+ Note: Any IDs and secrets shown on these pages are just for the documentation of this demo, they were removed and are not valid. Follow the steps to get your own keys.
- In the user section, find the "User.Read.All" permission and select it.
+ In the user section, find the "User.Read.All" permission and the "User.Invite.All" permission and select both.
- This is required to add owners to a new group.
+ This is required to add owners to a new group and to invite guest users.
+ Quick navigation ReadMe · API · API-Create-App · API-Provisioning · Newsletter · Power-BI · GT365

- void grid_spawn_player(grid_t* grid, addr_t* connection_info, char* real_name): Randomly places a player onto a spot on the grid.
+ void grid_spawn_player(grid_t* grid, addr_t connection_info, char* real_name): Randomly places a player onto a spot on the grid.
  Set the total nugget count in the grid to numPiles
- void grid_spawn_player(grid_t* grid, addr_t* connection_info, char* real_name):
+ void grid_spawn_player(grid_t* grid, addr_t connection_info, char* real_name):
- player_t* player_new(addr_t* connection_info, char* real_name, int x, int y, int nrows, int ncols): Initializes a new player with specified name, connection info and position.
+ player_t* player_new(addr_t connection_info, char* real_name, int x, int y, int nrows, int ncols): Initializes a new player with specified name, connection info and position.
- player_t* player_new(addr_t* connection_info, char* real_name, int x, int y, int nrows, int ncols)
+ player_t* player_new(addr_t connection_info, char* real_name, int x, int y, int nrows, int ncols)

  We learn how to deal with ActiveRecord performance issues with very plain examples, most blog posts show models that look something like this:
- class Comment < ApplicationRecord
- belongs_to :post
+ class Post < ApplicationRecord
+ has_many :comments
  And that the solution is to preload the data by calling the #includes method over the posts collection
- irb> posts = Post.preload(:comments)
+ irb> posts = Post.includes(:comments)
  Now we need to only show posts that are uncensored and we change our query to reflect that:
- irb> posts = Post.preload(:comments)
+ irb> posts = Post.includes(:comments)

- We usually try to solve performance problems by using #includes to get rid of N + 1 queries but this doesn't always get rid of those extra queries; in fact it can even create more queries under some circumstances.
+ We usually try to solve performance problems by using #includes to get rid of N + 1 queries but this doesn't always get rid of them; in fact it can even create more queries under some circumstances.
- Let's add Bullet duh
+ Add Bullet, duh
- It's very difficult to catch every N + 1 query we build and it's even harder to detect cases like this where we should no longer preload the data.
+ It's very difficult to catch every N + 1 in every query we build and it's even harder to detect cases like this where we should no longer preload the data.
######
● **WORK INSTRUCTIONS**: Every line above with the string "where" in it should be copied into the answer.

● **RESULT**:
- It's very difficult to catch every N + 1 query we build and it's even harder to detect cases like this where we should no longer preload the data.
+ It's very difficult to catch every N + 1 in every query we build and it's even harder to detect cases like this where we should no longer preload the data.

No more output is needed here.